- _Your objective_
For this exercise, retype all the data exactly and exclude every image.

-------- Exercise data --------

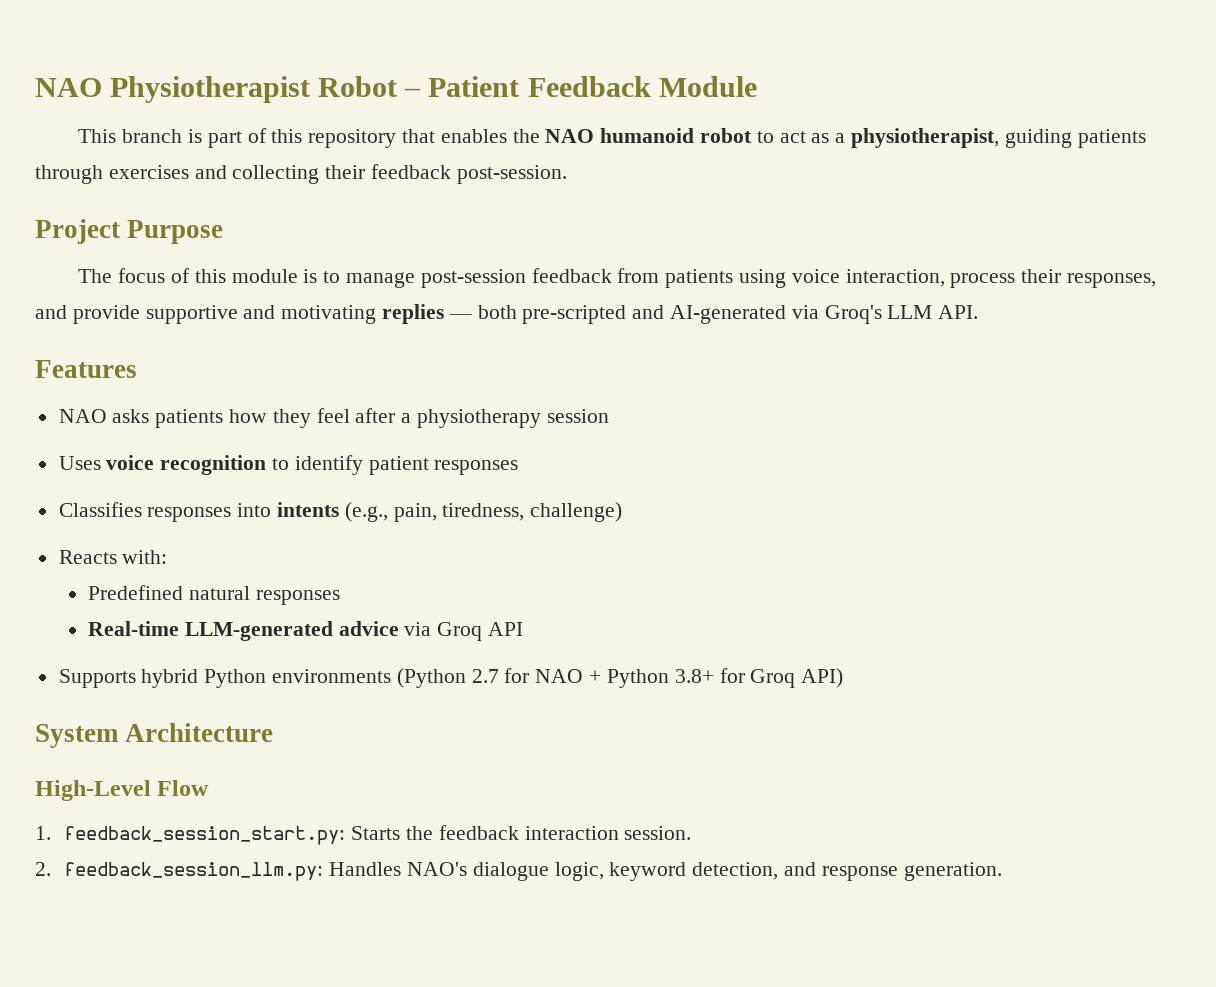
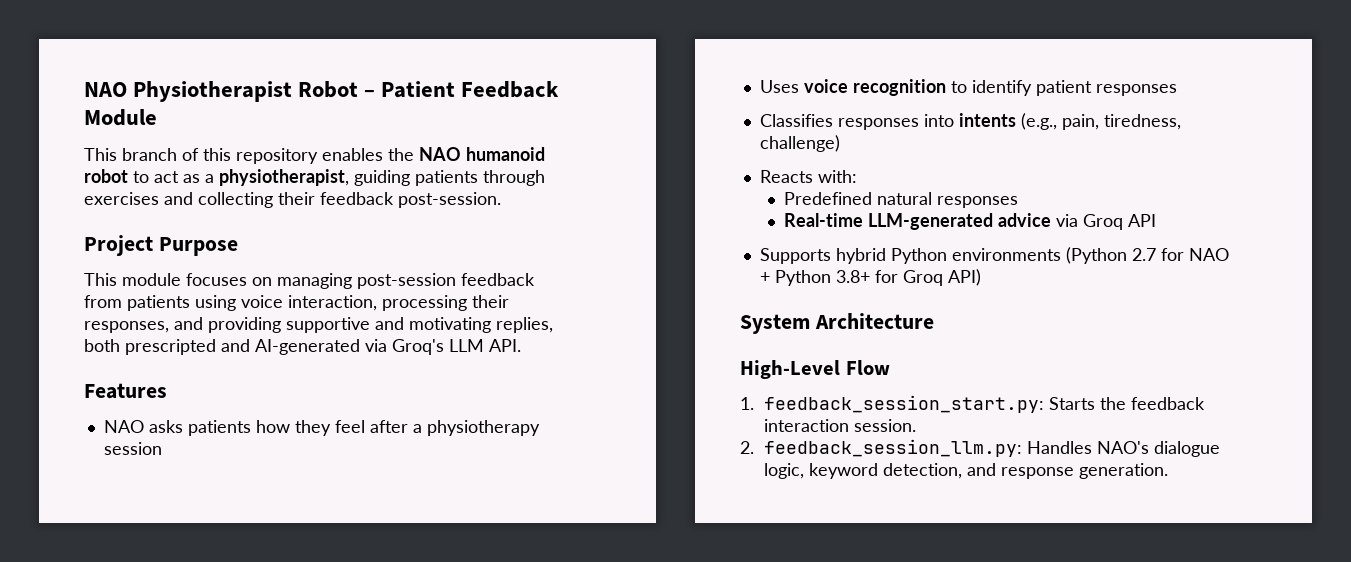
- This branch is part of this repository that enables the NAO humanoid robot to act as a physiotherapist, guiding patients through exercises and collecting their feedback post-session.
+ This branch of this repository enables the NAO humanoid robot to act as a physiotherapist, guiding patients through exercises and collecting their feedback post-session.
- The focus of this module is to manage post-session feedback from patients using voice interaction, process their responses, and provide supportive and motivating replies — both pre-scripted and AI-generated via Groq's LLM API.
+ This module focuses on managing post-session feedback from patients using voice interaction, processing their responses, and providing supportive and motivating replies, both prescripted and AI-generated via Groq's LLM API.

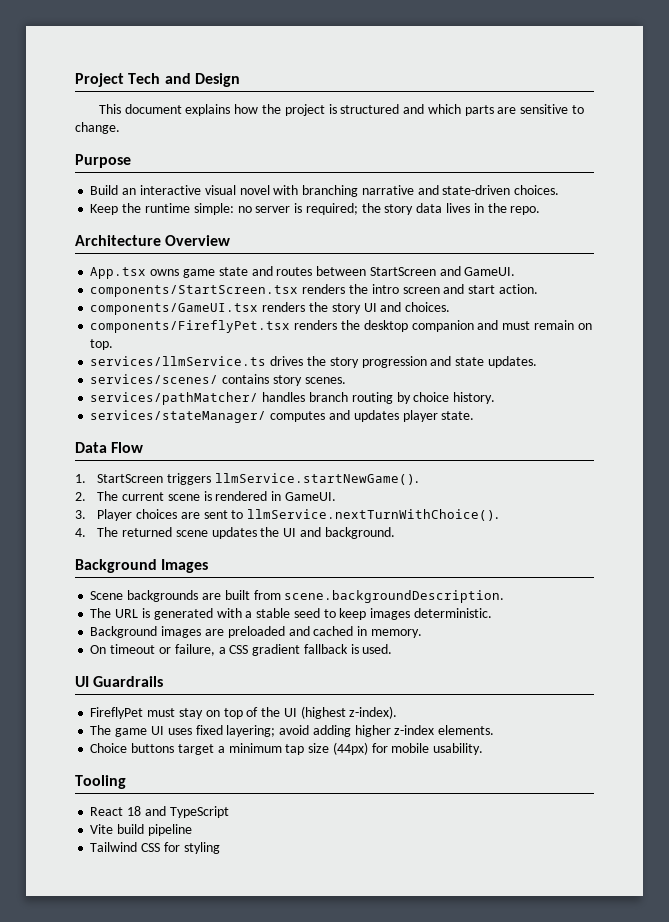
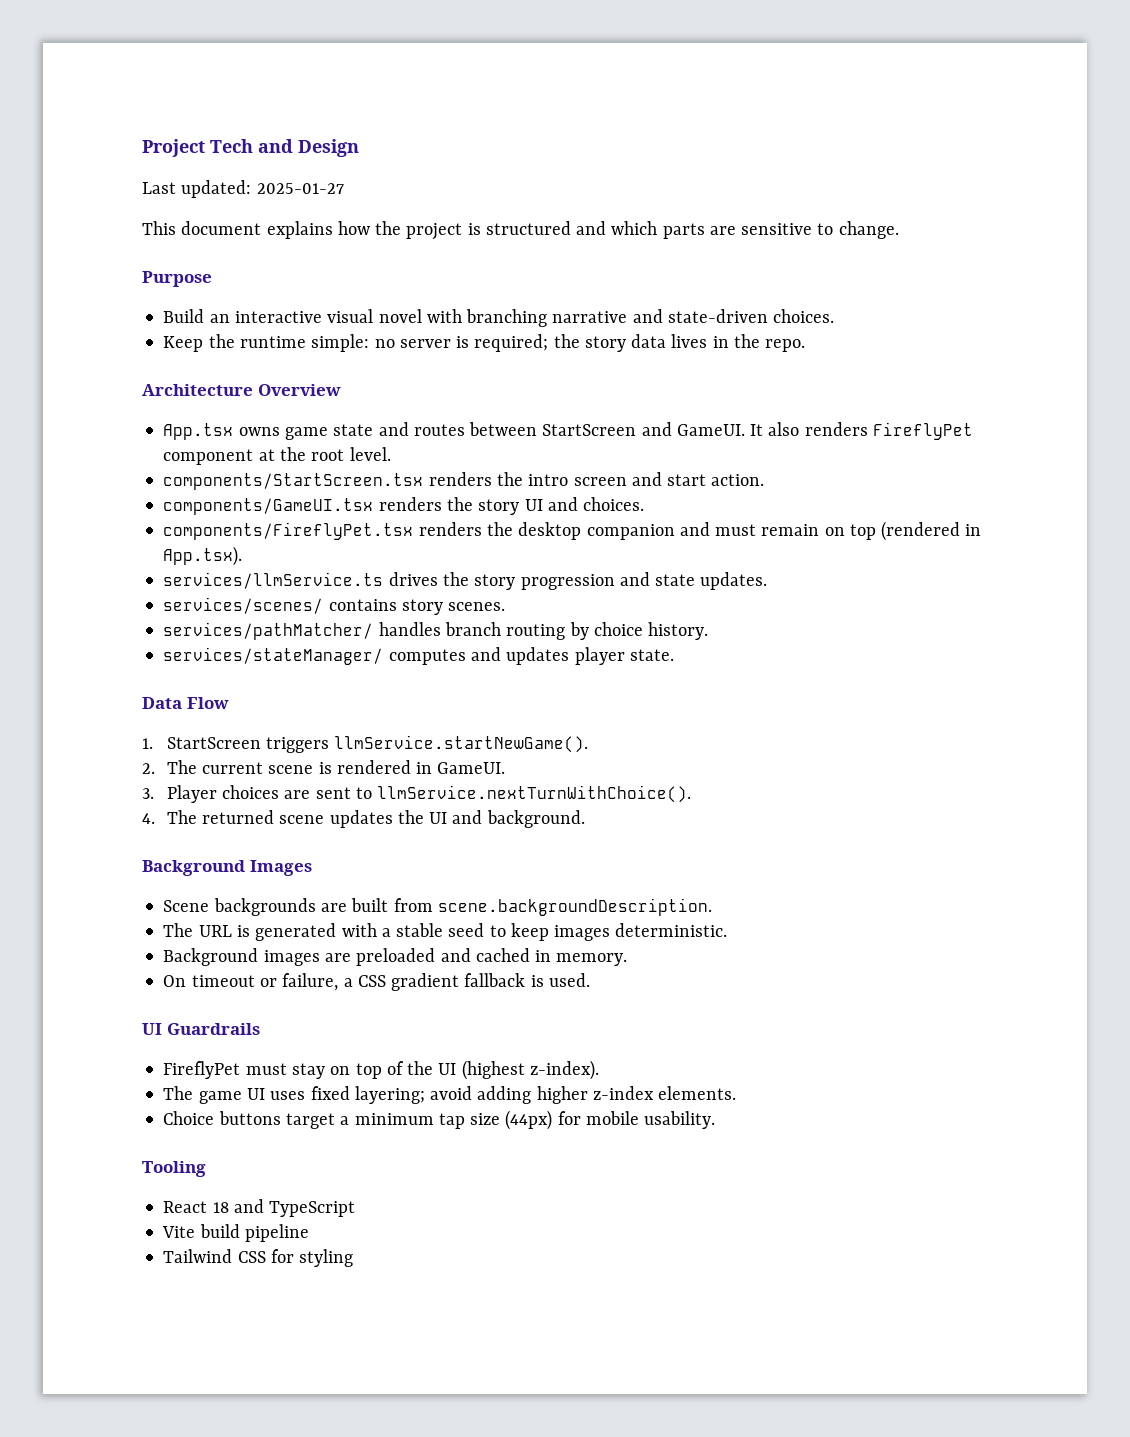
+ Last updated: 2025-01-27
+ It also renders FireflyPet component at the root level.
- components/FireflyPet.tsx renders the desktop companion and must remain on top.
+ components/FireflyPet.tsx renders the desktop companion and must remain on top (rendered in App.tsx).

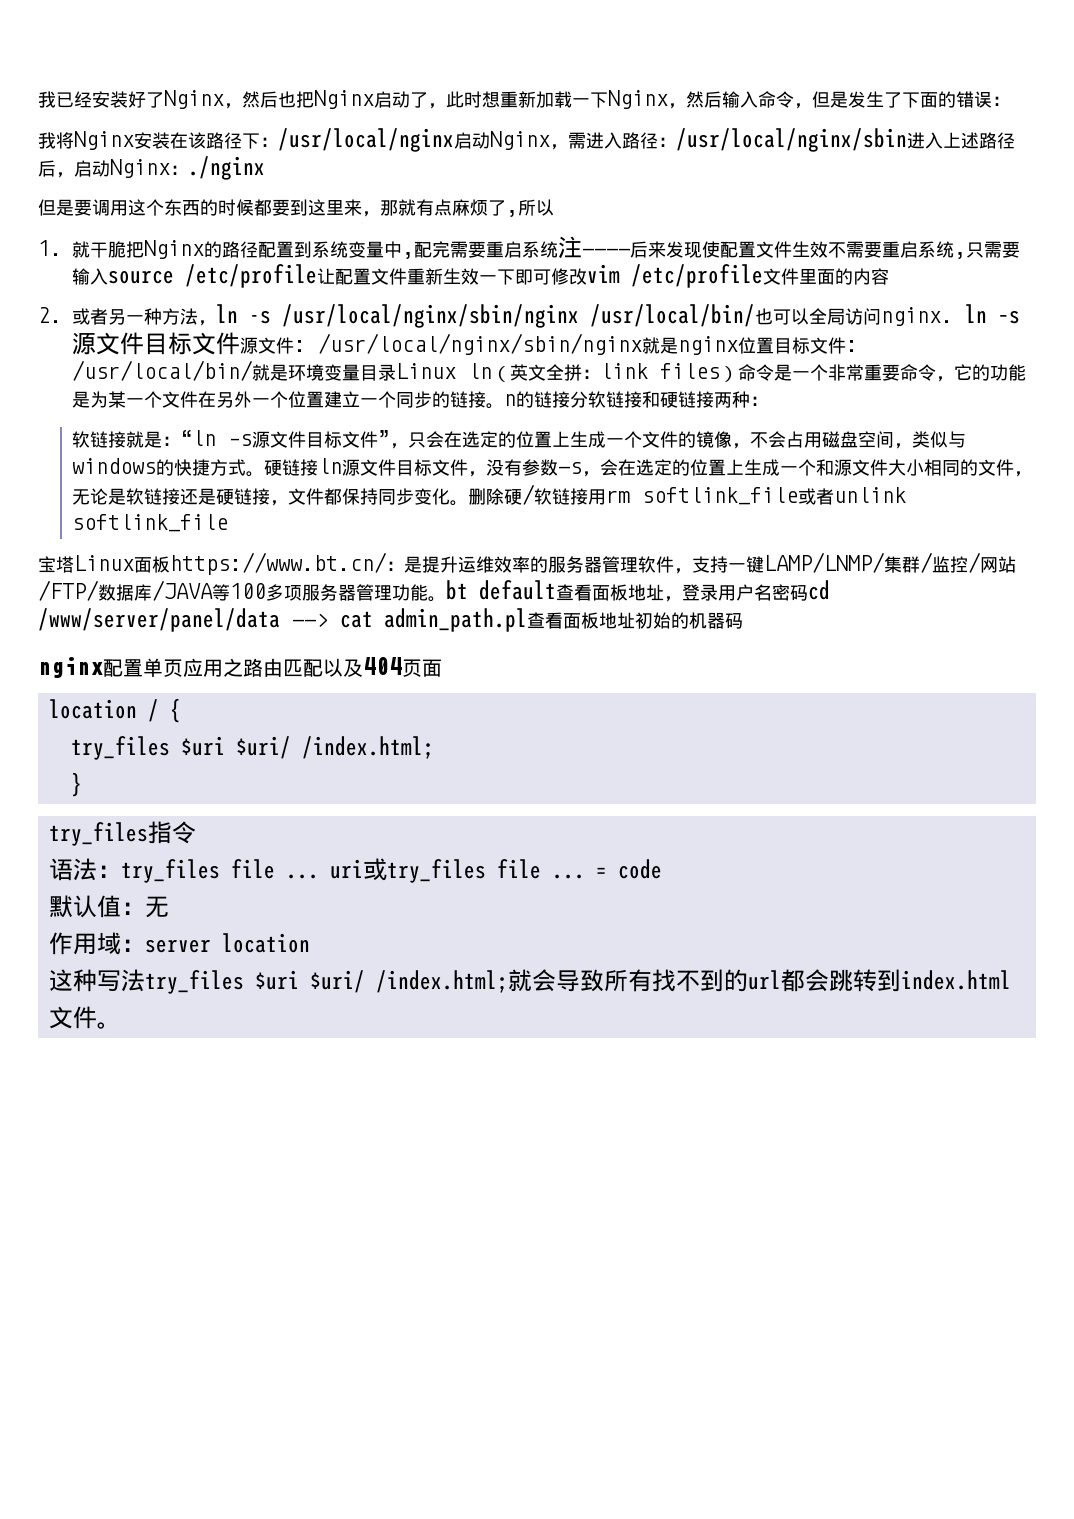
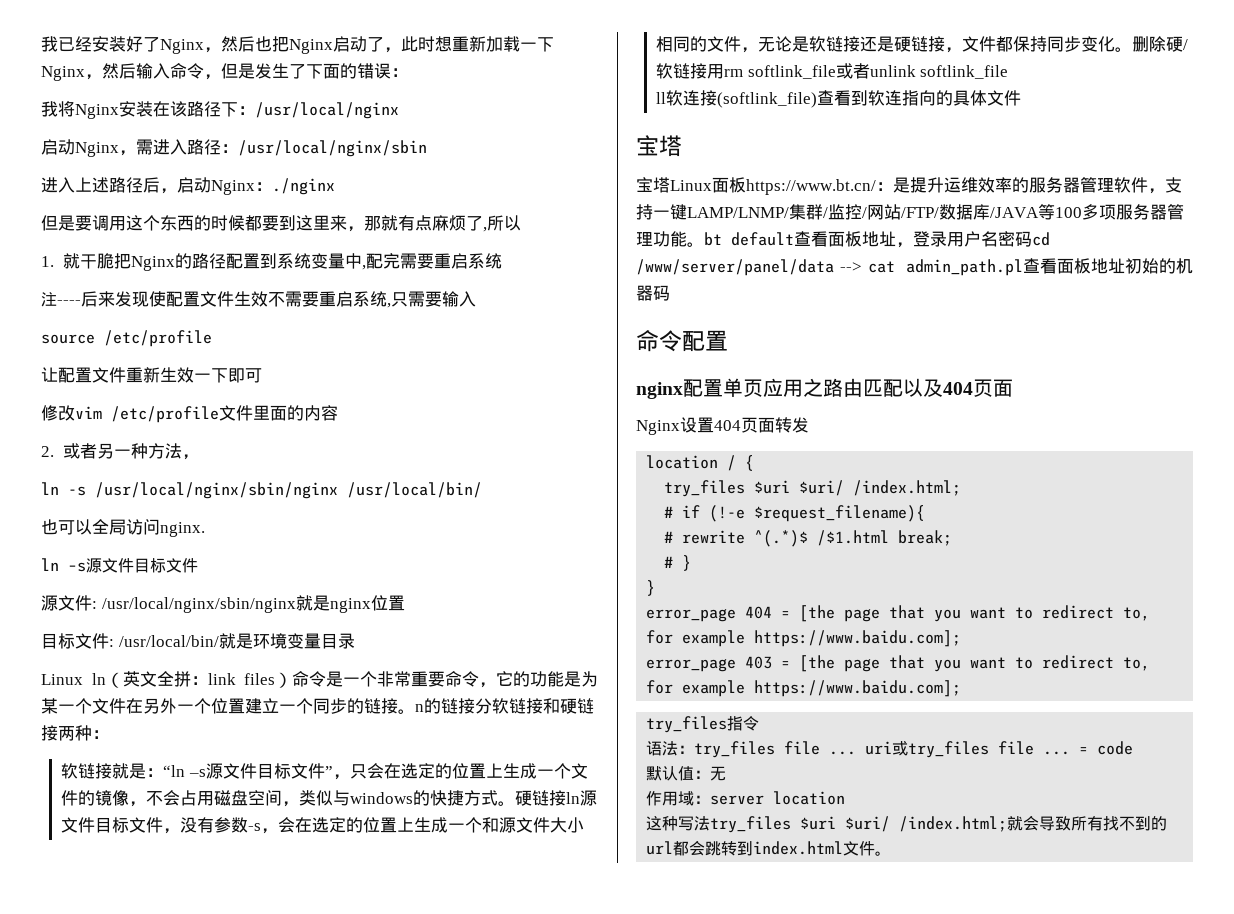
- 我将Nginx安装在该路径下：/usr/local/nginx启动Nginx，需进入路径：/usr/local/nginx/sbin进入上述路径后，启动Nginx：./nginx
+ 我将Nginx安装在该路径下：/usr/local/nginx
+ 启动Nginx，需进入路径：/usr/local/nginx/sbin
+ 进入上述路径后，启动Nginx：./nginx
- 1.就干脆把Nginx的路径配置到系统变量中,配完需要重启系统注----后来发现使配置文件生效不需要重启系统,只需要输入source /etc/profile让配置文件重新生效一下即可修改vim /etc/profile文件里面的内容
+ 1.就干脆把Nginx的路径配置到系统变量中,配完需要重启系统
+ 注----后来发现使配置文件生效不需要重启系统,只需要输入
+ source /etc/profile
+ 让配置文件重新生效一下即可
+ 修改vim /etc/profile文件里面的内容
- 2.或者另一种方法，ln -s /usr/local/nginx/sbin/nginx /usr/local/bin/也可以全局访问nginx. ln –s源文件目标文件源文件:
+ 2.或者另一种方法，
+ ln -s /usr/local/nginx/sbin/nginx /usr/local/bin/
+ 也可以全局访问nginx.
+ ln –s源文件目标文件
+ 源文件:
- /usr/local/nginx/sbin/nginx就是nginx位置目标文件:
+ /usr/local/nginx/sbin/nginx就是nginx位置
+ 目标文件:
- /usr/local/bin/就是环境变量目录Linux ln（英文全拼：
+ /usr/local/bin/就是环境变量目录
+ Linux ln（英文全拼：
+ ll软连接(softlink_file)查看到软连指向的具体文件
+ 宝塔
+ 命令配置
+ Nginx设置404页面转发
+ # if (!-e $request_filename){
+ # rewrite ^(.*)$ /$1.html break;
+ # }
  }
+ error_page 404 = [the page that you want to redirect to, for example https://www.baidu.com];
+ error_page 403 = [the page that you want to redirect to, for example https://www.baidu.com];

--------

- _Solution for this problem_
- This branch is part of this repository that enables the NAO humanoid robot to act as a physiotherapist, guiding patients through exercises and collecting their feedback post-session.
+ This branch of this repository enables the NAO humanoid robot to act as a physiotherapist, guiding patients through exercises and collecting their feedback post-session.
- The focus of this module is to manage post-session feedback from patients using voice interaction, process their responses, and provide supportive and motivating replies — both pre-scripted and AI-generated via Groq's LLM API.
+ This module focuses on managing post-session feedback from patients using voice interaction, processing their responses, and providing supportive and motivating replies, both prescripted and AI-generated via Groq's LLM API.

+ Last updated: 2025-01-27
+ It also renders FireflyPet component at the root level.
- components/FireflyPet.tsx renders the desktop companion and must remain on top.
+ components/FireflyPet.tsx renders the desktop companion and must remain on top (rendered in App.tsx).

- 我将Nginx安装在该路径下：/usr/local/nginx启动Nginx，需进入路径：/usr/local/nginx/sbin进入上述路径后，启动Nginx：./nginx
+ 我将Nginx安装在该路径下：/usr/local/nginx
+ 启动Nginx，需进入路径：/usr/local/nginx/sbin
+ 进入上述路径后，启动Nginx：./nginx
- 1.就干脆把Nginx的路径配置到系统变量中,配完需要重启系统注----后来发现使配置文件生效不需要重启系统,只需要输入source /etc/profile让配置文件重新生效一下即可修改vim /etc/profile文件里面的内容
+ 1.就干脆把Nginx的路径配置到系统变量中,配完需要重启系统
+ 注----后来发现使配置文件生效不需要重启系统,只需要输入
+ source /etc/profile
+ 让配置文件重新生效一下即可
+ 修改vim /etc/profile文件里面的内容
- 2.或者另一种方法，ln -s /usr/local/nginx/sbin/nginx /usr/local/bin/也可以全局访问nginx. ln –s源文件目标文件源文件:
+ 2.或者另一种方法，
+ ln -s /usr/local/nginx/sbin/nginx /usr/local/bin/
+ 也可以全局访问nginx.
+ ln –s源文件目标文件
+ 源文件:
- /usr/local/nginx/sbin/nginx就是nginx位置目标文件:
+ /usr/local/nginx/sbin/nginx就是nginx位置
+ 目标文件:
- /usr/local/bin/就是环境变量目录Linux ln（英文全拼：
+ /usr/local/bin/就是环境变量目录
+ Linux ln（英文全拼：
+ ll软连接(softlink_file)查看到软连指向的具体文件
+ 宝塔
+ 命令配置
+ Nginx设置404页面转发
+ # if (!-e $request_filename){
+ # rewrite ^(.*)$ /$1.html break;
+ # }
  }
+ error_page 404 = [the page that you want to redirect to, for example https://www.baidu.com];
+ error_page 403 = [the page that you want to redirect to, for example https://www.baidu.com];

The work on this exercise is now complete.